Task brief - Pictures should be omitted from your copy. Everything else in the entries below must be restated word for word.

■ ■ ■ ■

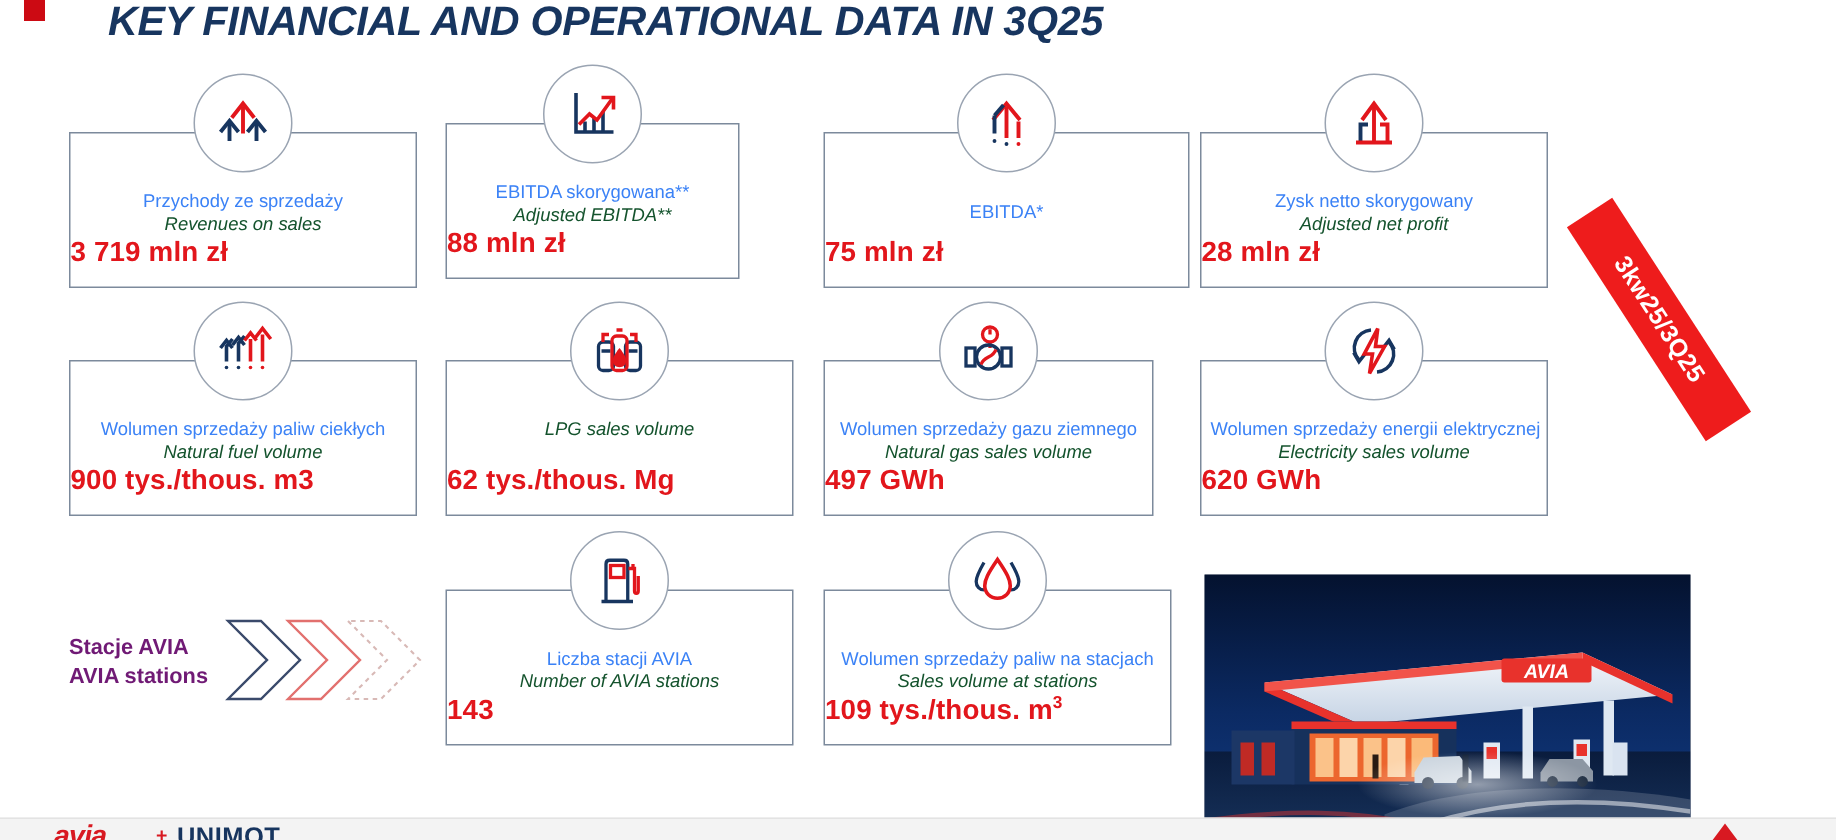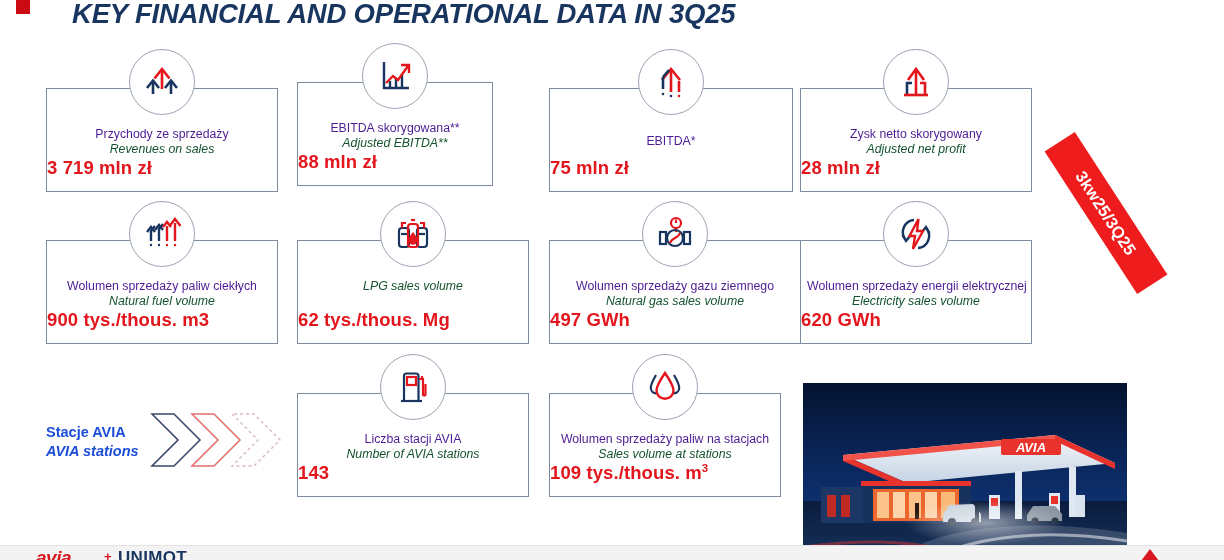--- a/index.html
+++ b/index.html
@@ -59,7 +59,7 @@
   }
   .card .label-pl {
     font-size: 12.3px;
-    color: #4c1d95;
+    color: #3b82f6;
     line-height: 15px;
     white-space: nowrap;
   }

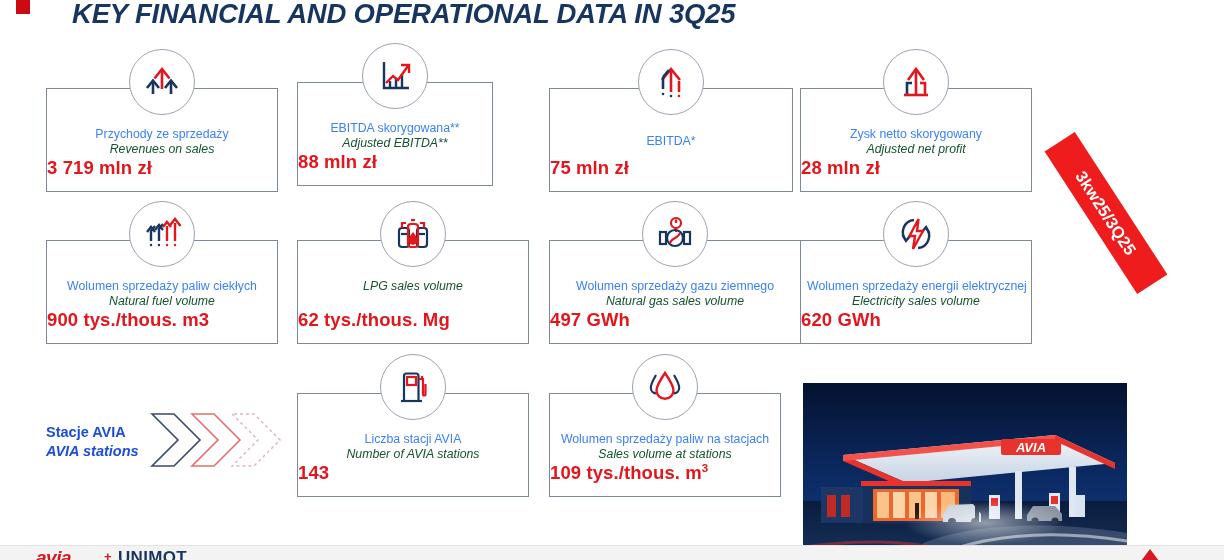--- a/index.html
+++ b/index.html
@@ -306,7 +306,7 @@
     <div class="value">62 tys./thous. Mg</div>
   </div>
 
-  <div class="card" style="left:549px; top:240px; width:252px; height:104px;">
+  <div class="card" style="left:549px; top:240px; width:220px; height:104px;">
     <div class="badge">
       <svg width="48" height="48" viewBox="0 0 48 48">
         <g fill="none" stroke="#e2161c" stroke-width="2.2">

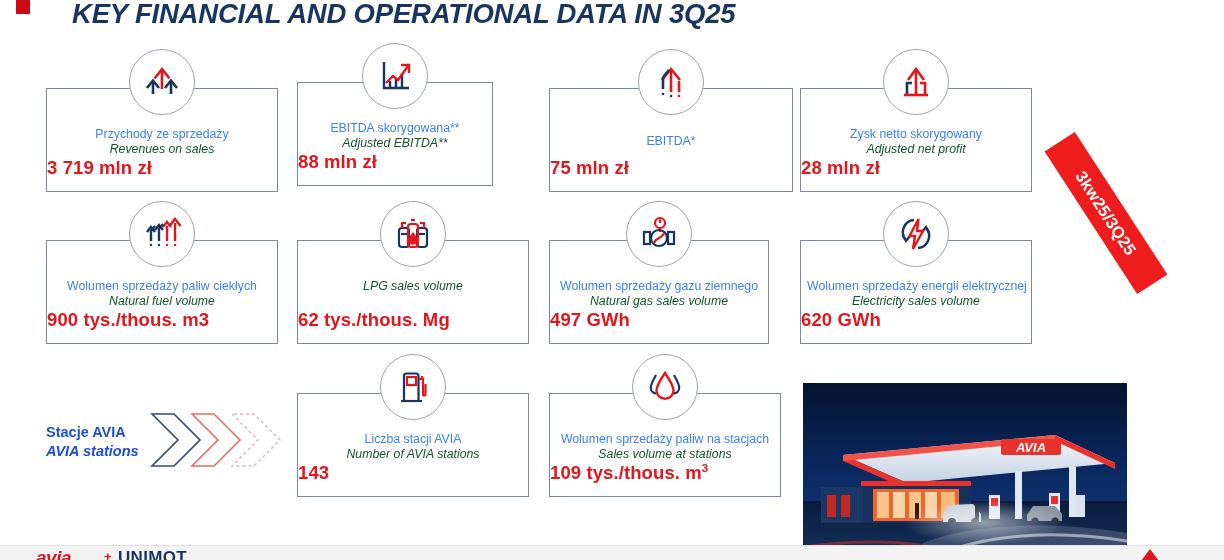--- a/index.html
+++ b/index.html
@@ -92,7 +92,7 @@
   .chev-text {
     position: absolute;
     left: 6px; top: 18px;
-    color: #1d4ed8;
+    color: #701a75;
     font-weight: bold;
     font-size: 14.5px;
     line-height: 19px;

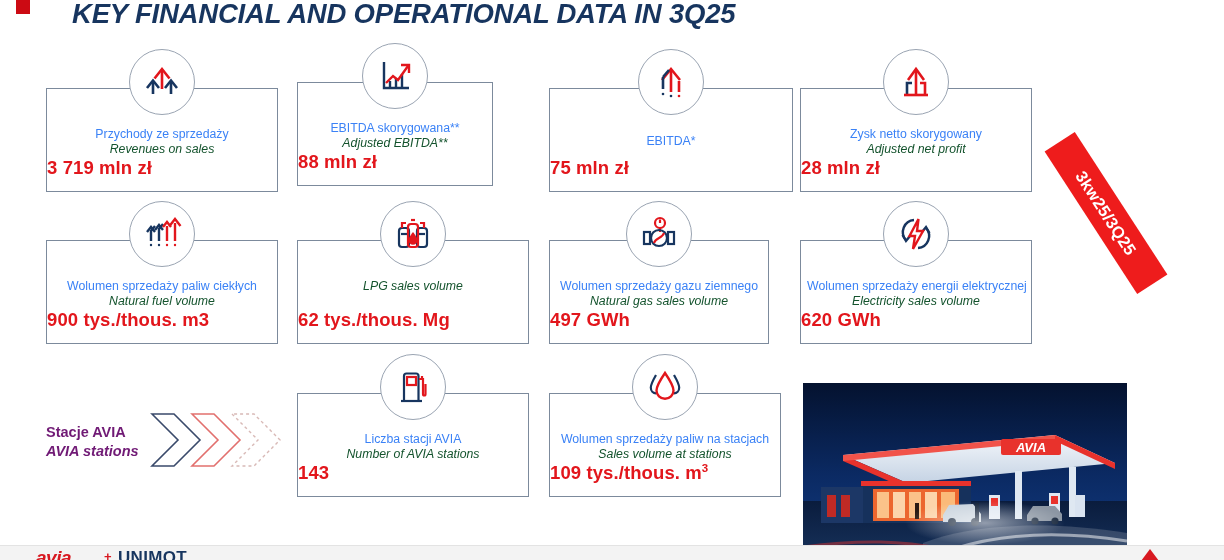--- a/index.html
+++ b/index.html
@@ -98,7 +98,7 @@
     line-height: 19px;
     white-space: nowrap;
   }
-  .chev-text .en { font-style: italic; }
+  .chev-text .en { }
   .chev-arrows {
     position: absolute;
     left: 108px; top: 5px;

■ ■ ■ ■

Task solution -
--- a/index.html
+++ b/index.html
@@ -59,7 +59,7 @@
   }
   .card .label-pl {
     font-size: 12.3px;
-    color: #4c1d95;
+    color: #3b82f6;
     line-height: 15px;
     white-space: nowrap;
   }

--- a/index.html
+++ b/index.html
@@ -306,7 +306,7 @@
     <div class="value">62 tys./thous. Mg</div>
   </div>
 
-  <div class="card" style="left:549px; top:240px; width:252px; height:104px;">
+  <div class="card" style="left:549px; top:240px; width:220px; height:104px;">
     <div class="badge">
       <svg width="48" height="48" viewBox="0 0 48 48">
         <g fill="none" stroke="#e2161c" stroke-width="2.2">

--- a/index.html
+++ b/index.html
@@ -92,7 +92,7 @@
   .chev-text {
     position: absolute;
     left: 6px; top: 18px;
-    color: #1d4ed8;
+    color: #701a75;
     font-weight: bold;
     font-size: 14.5px;
     line-height: 19px;

--- a/index.html
+++ b/index.html
@@ -98,7 +98,7 @@
     line-height: 19px;
     white-space: nowrap;
   }
-  .chev-text .en { font-style: italic; }
+  .chev-text .en { }
   .chev-arrows {
     position: absolute;
     left: 108px; top: 5px;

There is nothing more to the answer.